YOUR INSTRUCTIONS | Your answer should consist of the lines in the data below that contain "with".

MATERIAL SHOWN |

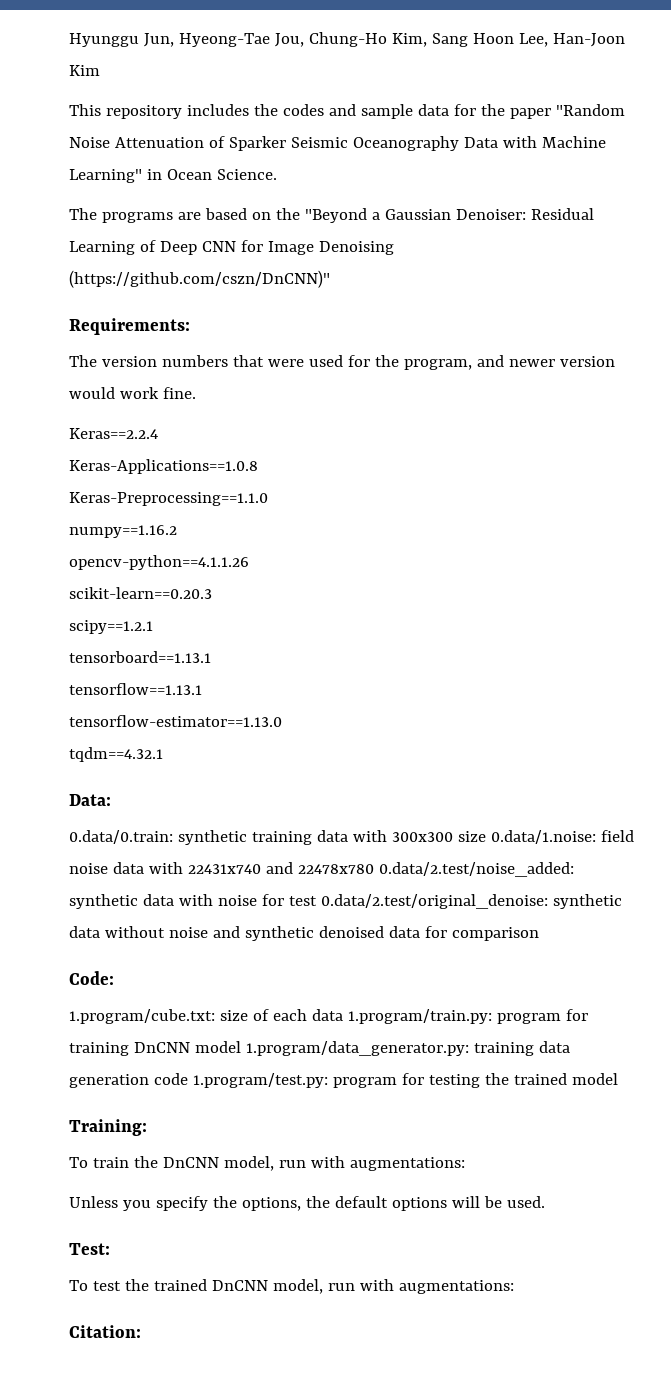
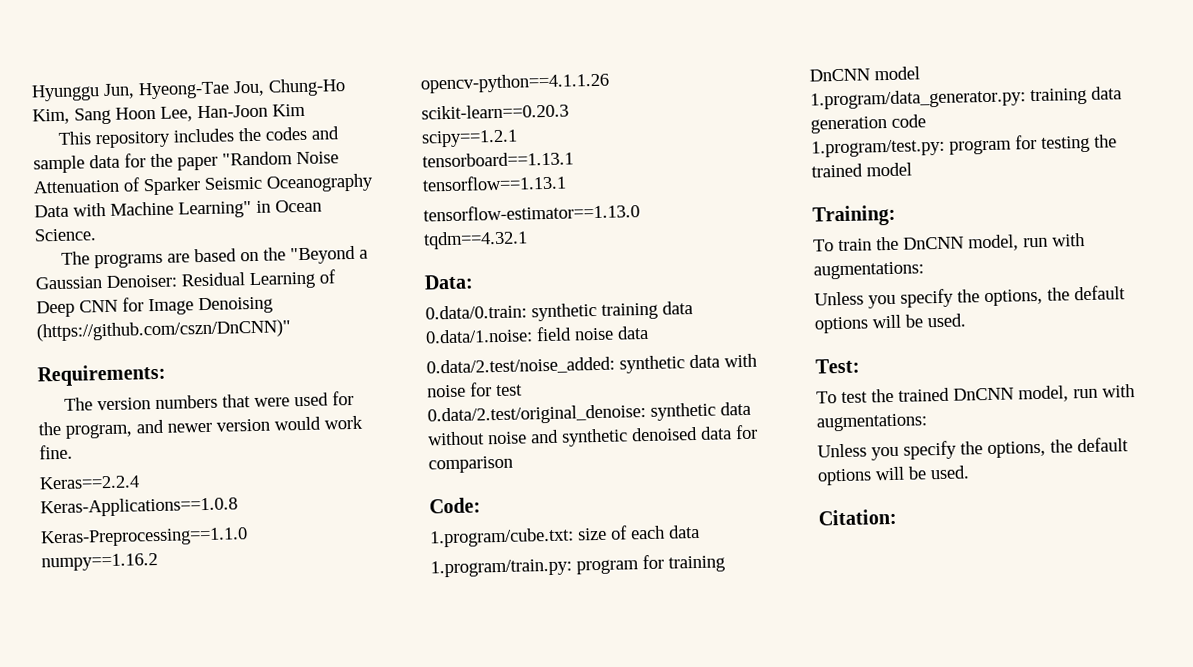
[352,830,486,842] with 300x300 size -> (693, 308) none
[148,862,374,874] with 22431x740 and 22478x780 -> (649, 332) //
(317, 901) none -> (523, 390) //
(343, 1015) none -> (700, 531) //
(241, 1047) none -> (920, 73) //
(188, 1079) none -> (926, 121) //
(514, 1287) none -> [817,437,1129,461] [817,465,970,486] // Unless you specify the options, the default options will be used.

REPLY |
[352,830,486,842] with 300x300 size -> (693, 308) none
[148,862,374,874] with 22431x740 and 22478x780 -> (649, 332) //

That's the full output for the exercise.